記事詳細

金正恩氏「堕落した外人モデル写真」摘発の証拠 (1/2ページ)

 北朝鮮当局は、金正恩党委員長が昨年12月に行われた朝鮮労働党第5回党細胞委員長大会での演説で、「非社会主義的現象を根絶やしにせよ」と指示したことを受け、大々的な風紀取り締まりを行ってきた。

 本欄でもすでに紹介したが、デイリーNKは4月27日の南北首脳会談の直前に、両江道で幹部を集めて行われた政治講演会の内容を入手した。
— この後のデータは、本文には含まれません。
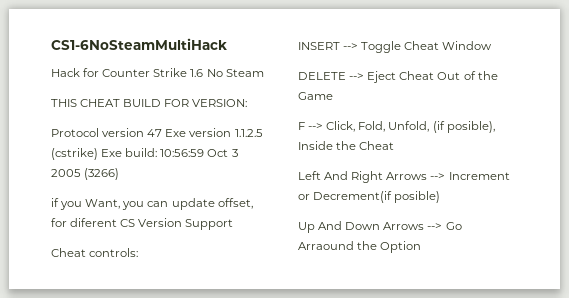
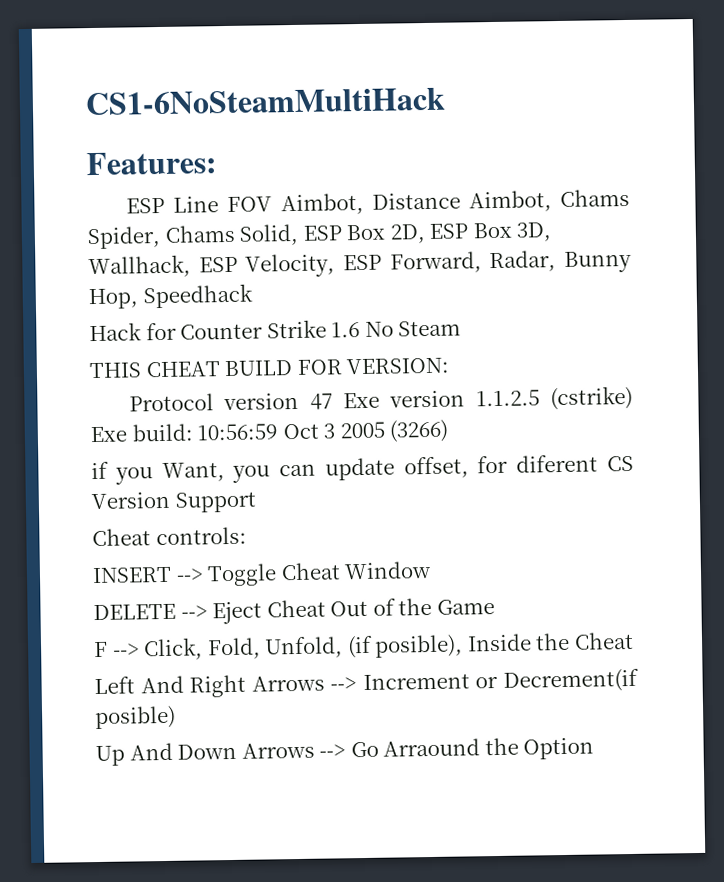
(227, 44) none -> [86,151,217,176] [126,188,630,216] [87,222,553,250] [88,250,632,279] [88,283,253,310] // Features: // ESP Line FOV Aimbot, Distance Aimbot, Chams Spider, Chams Solid, ESP Box 2D, ESP Box 3D, Wallhack, ESP Velocity, ESP Forward, Radar, Bunny Hop, Speedhack

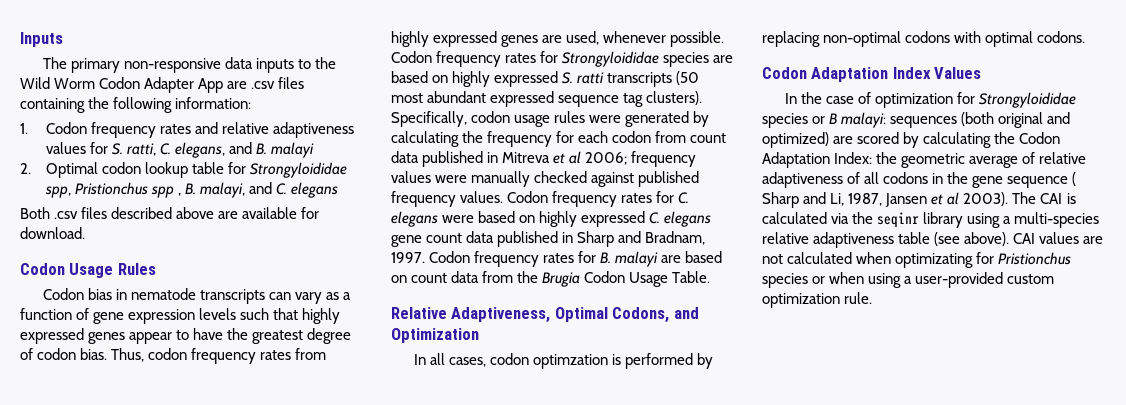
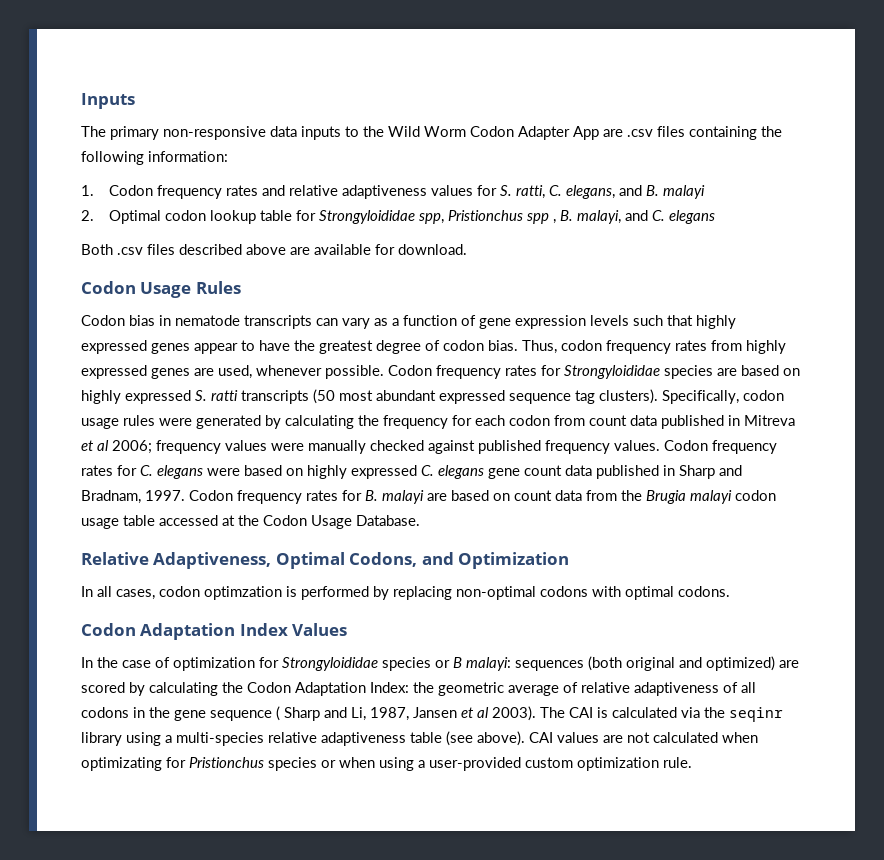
[584,271,711,287] Codon Usage Table. -> [690,490,776,504] [81,515,420,529] malayi codon usage table accessed at the Codon Usage Database.

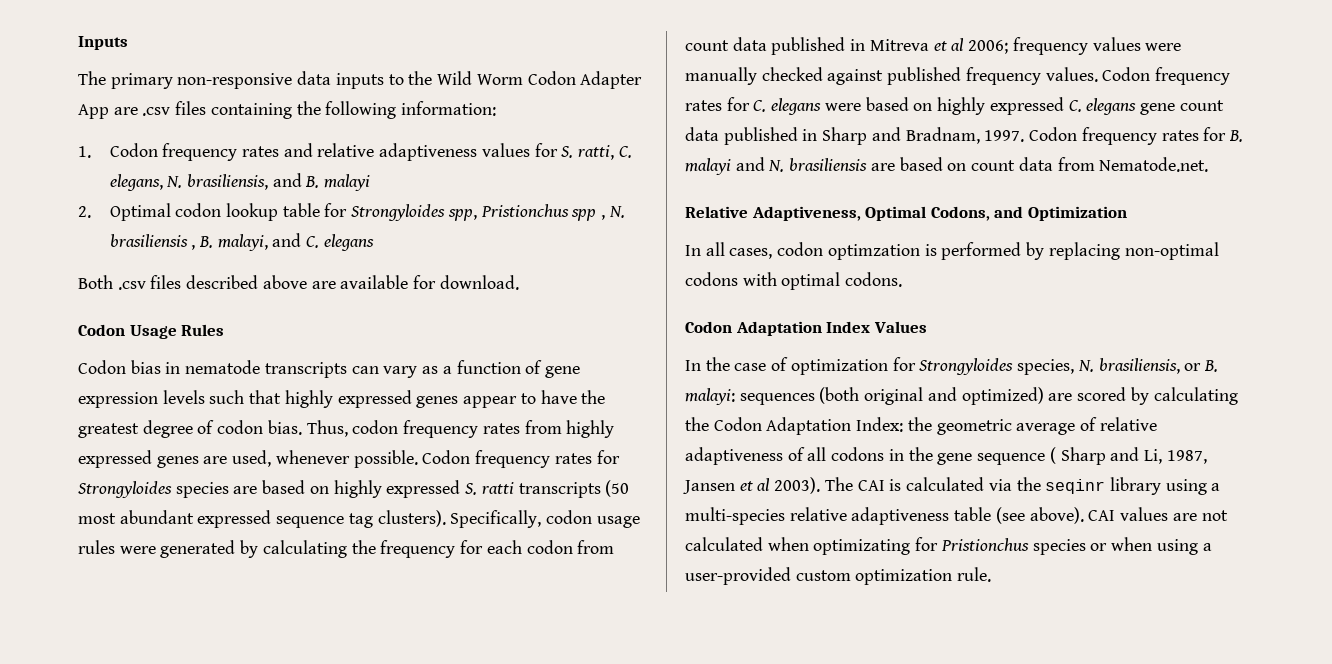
(615, 192) none -> [166,174,268,190] N. brasiliensis,
[318,210,415,224] Strongyloididae -> [351,204,446,221] Strongyloides
(556, 221) none -> [608,206,625,218] [109,234,196,250] N. brasiliensis ,
[564,365,660,379] Strongyloididae -> [78,481,172,498] Strongyloides
(424, 497) none -> [735,157,868,172] and N. brasiliensis
[621,490,776,504] [81,515,420,529] the Brugia malayi codon usage table accessed at the Codon Usage Database. -> [1099,157,1209,172] Nematode.net.
[282,657,462,671] Strongyloididae species or B -> [919,358,1218,375] Strongyloides species, N. brasiliensis, or B.

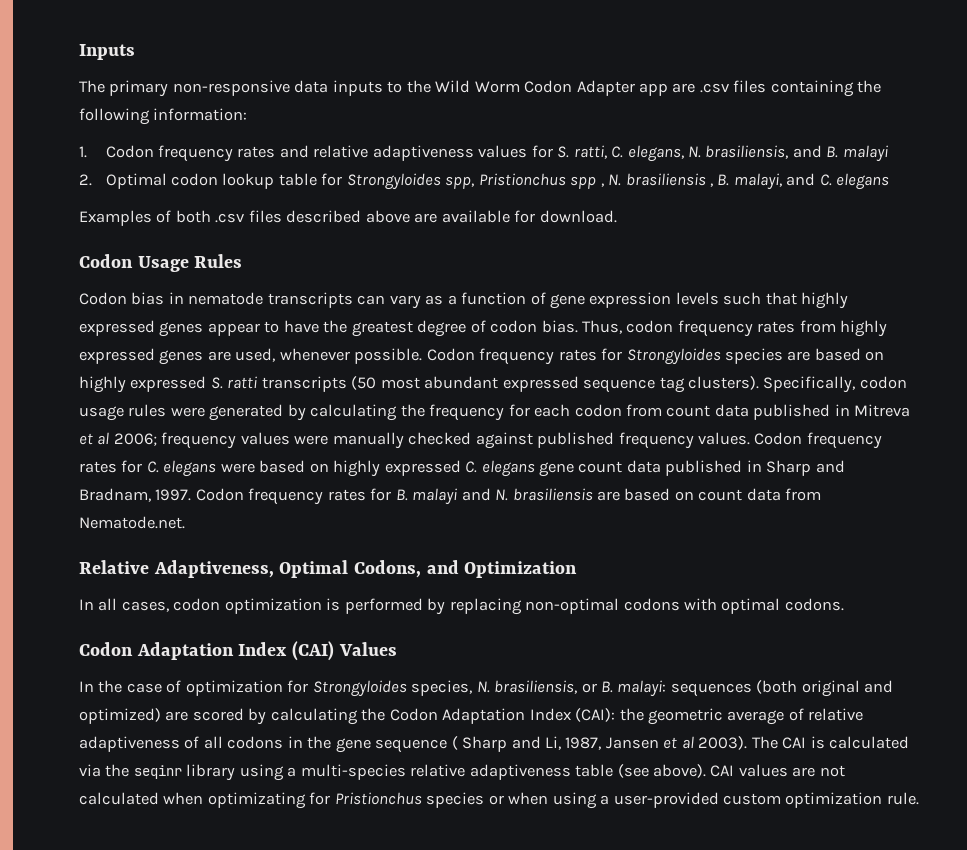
[78,104,109,119] App -> [639,83,669,96] app
[78,275,113,289] Both -> [79,210,211,226] Examples of both
[827,244,920,260] optimzation -> [224,598,322,614] optimization
(871, 327) none -> [292,641,335,661] (CAI)
[856,417,904,432] Index: -> [529,708,616,722] Index (CAI):

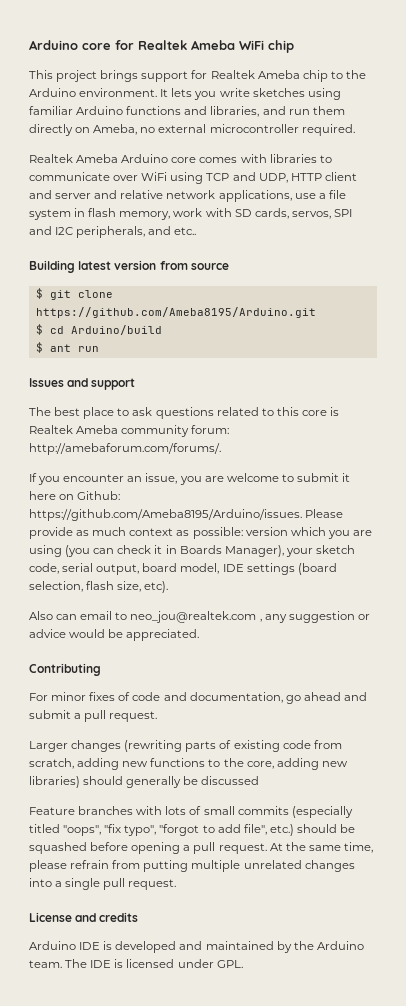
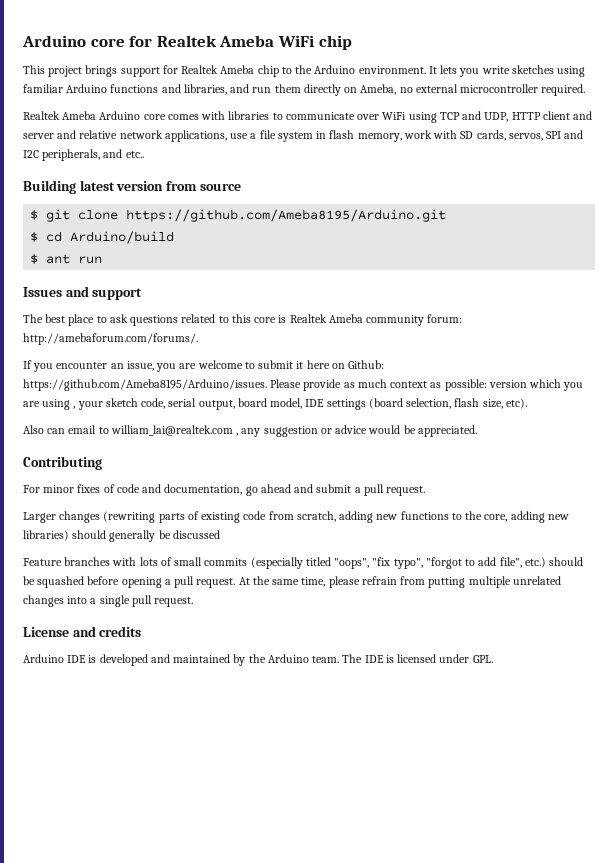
[65,545,284,557] (you can check it in Boards Manager), -> [73,406,76,409] ,
[130,611,257,623] neo_jou@realtek.com -> [110,425,233,436] william_lai@realtek.com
講演会では、非社会主義と反社会主義の行為を事細かく分類し、網タイツ、花柄のストッキング、アルファベットのプリントされたTシャツの着用などといった「社会主義気風を乱す退廃的な服装」から、「色情的な踊り」(K-POP風のダンス)に至るまで、違反した者は重罰に処する方針が示されていた。

 (参考記事:北朝鮮の女子大生が拷問に耐えきれず選んだ道とは…

 その後、デイリーNKジャパンのカン・ナレ記者は、この講演と同様の内容の記録映画があることを突き止めた。そして最近、それをコピーしたと思しき動画を、韓国の市民団体が入手して公開していたことがわかった。残念ながら画質がやや荒く、ナレーションと字幕も朝鮮語だけなのだが、音声はハッキリ聞こえるので、内容は把握できる。

 映像には主に、「ハデな服装」で平壌の通りを歩く人々の姿が収められている。「ハデ」とは言っても、日本でなら完全に地味な部類で、Tシャツにプリントが入っている程度だ。